Striking a well-balanced tone in a speech to the Economic Club of New York on Monday afternoon, Fischer indicated that the Fed will begin raising interest rates when the benefits of lift-off outweigh the costs. Fischer reiterated that the Fed will likely raise interest rates at some point this year.
In addition, Fischer added that a "smooth plan upward will certainly not be realized," as the Fed has no plans for regular rate hikes. The stance differs from one the Fed employed on two occasions in 2004 and 2007 when it employed a model for steady rate raises on a long-term basis.
Although the Fed is hesitant to discuss the strength of the dollar relative to the euro and other currencies, Fischer indicated that it is keeping a closing eye on exchange rates to guard against potential cases for manipulation of the foreign exchange markets.
"What is not acceptable is manipulating exchange rates, trying to use them as the sole means of generating growth," Fischer said. "That has not happened as far as we can tell in our partner countries."

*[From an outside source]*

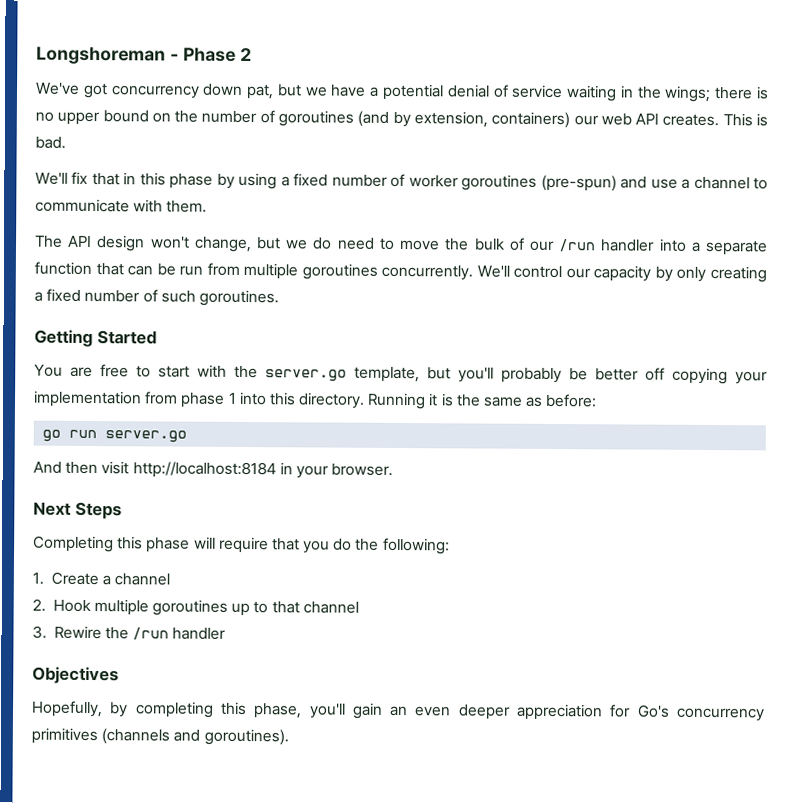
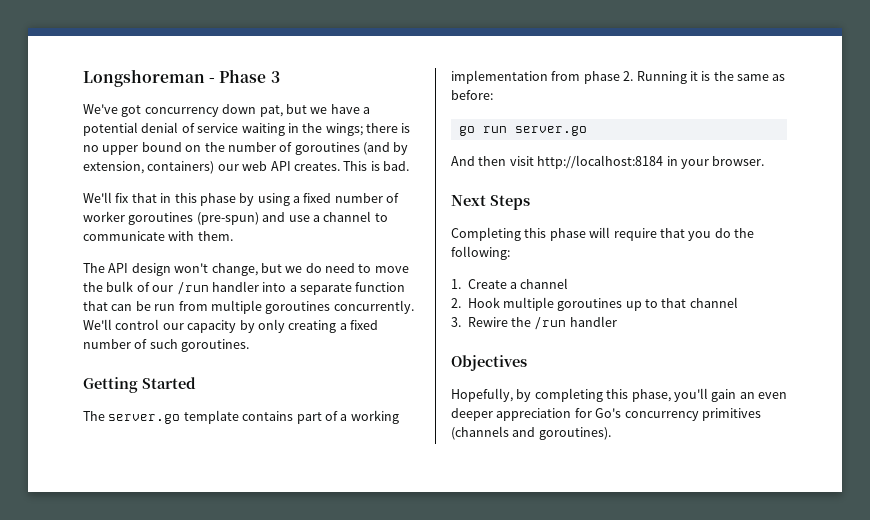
[239,47,252,62] 2 -> [270,71,280,83] 3
[34,364,768,385] [33,390,366,409] You are free to start with the server.go template, but you'll probably be better off copying your implementation from phase 1 into this directory. -> [83,410,399,424] [451,70,634,84] The server.go template contains part of a working implementation from phase 2.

Elsewhere, Greece prime minister Alexis Tsipras and Germany chancellor Angela Merkel put on a public display of goodwill during Tsipras' first visit to Berlin since he was elected earlier this year. Still, there were no indications on whether any progress had been made in negotiations on extending the euro zone's bailout package to Greece during talks on Monday.
Meanwhile, Mario Draghi expressed frustration with Athens in testimony before the European Parliament when a member from Portugal asked the head of the European Central Bank to respond to accusations that it is blackmailing Greece into accepting strict austerity measures.
"It's a bit of reach when you look at the exposure we have with Greece. ECB has an exposure of €104 billion to Greece, this is equal to 65% of Greek GDP," Draghi responded. "It's the highest exposure in the euro zone, so what sort of blackmail is this? It's up to you judge."
Yields on U.S. 10-Year Treasuries remained significantly below 2% at 1.909, while yields on 10-Year German bunds increased 0.04 to 0.22.